Exercise prompt ▸
Give the listing again word for word. Skip the pictures.

Data listing ▸
== Segment start ==

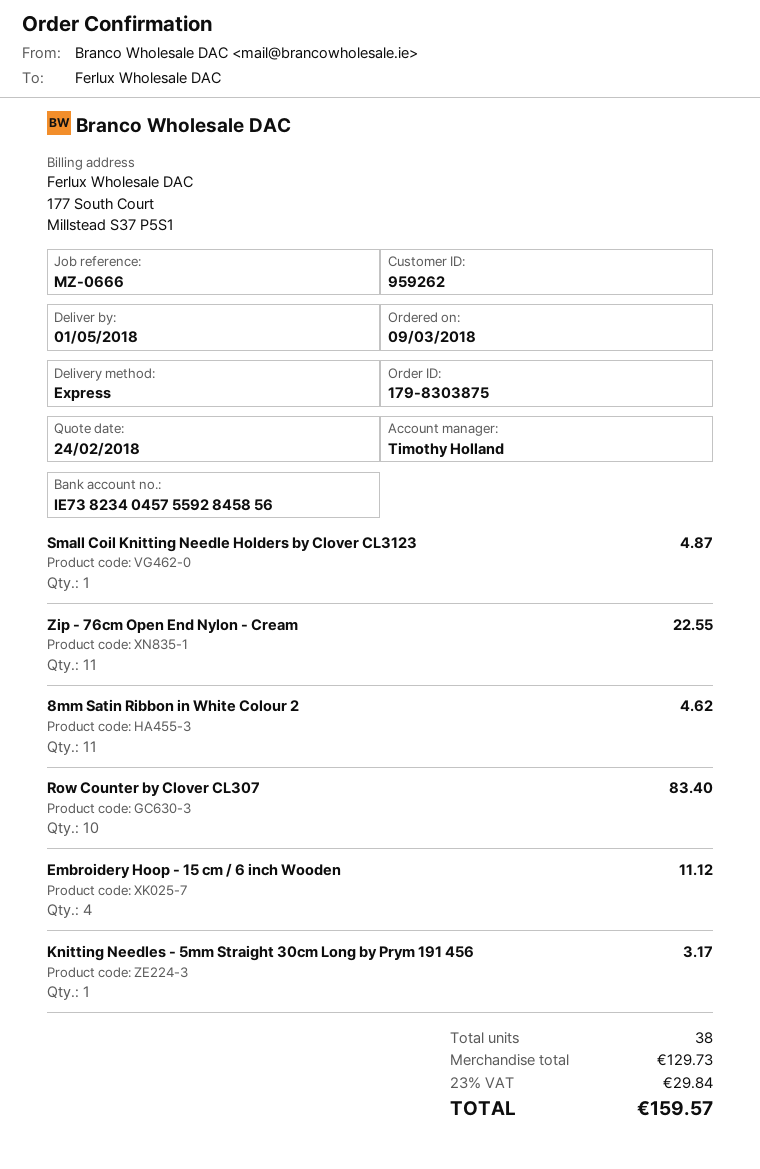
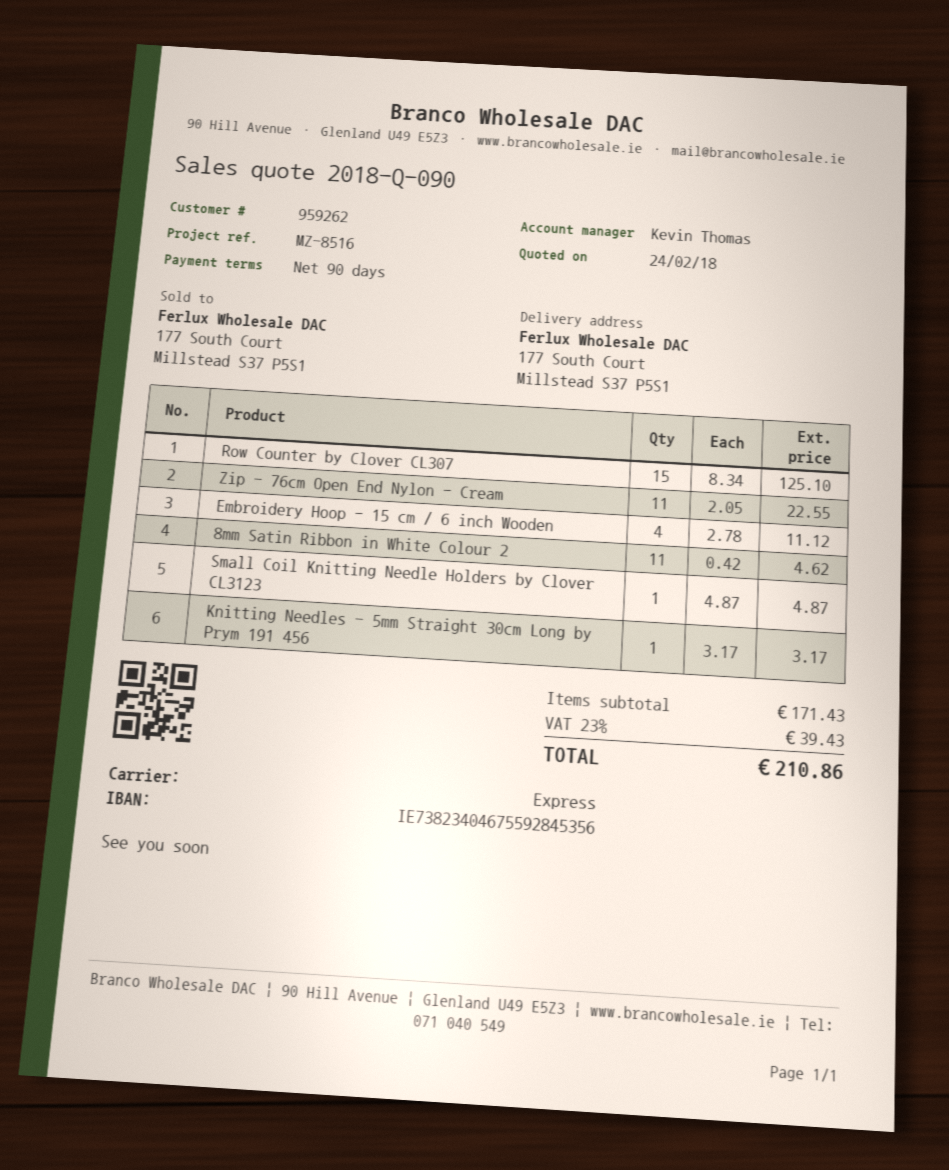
reference: MZ-0666 -> MZ-8516
sales rep: Timothy Holland -> Kevin Thomas
bank account: IE73823404575592845856 -> IE73823404675592845356
Row Counter by Clover CL307: 10 for 83.40 -> 15 for 125.10
subtotal: 129.73 -> 171.43
tax: 23% = 29.84 -> 23% = 39.43
total: 159.57 -> 210.86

== Segment end ==

Response for this exercise ▸
reference: MZ-0666 -> MZ-8516
sales rep: Timothy Holland -> Kevin Thomas
bank account: IE73823404575592845856 -> IE73823404675592845356
Row Counter by Clover CL307: 10 for 83.40 -> 15 for 125.10
subtotal: 129.73 -> 171.43
tax: 23% = 29.84 -> 23% = 39.43
total: 159.57 -> 210.86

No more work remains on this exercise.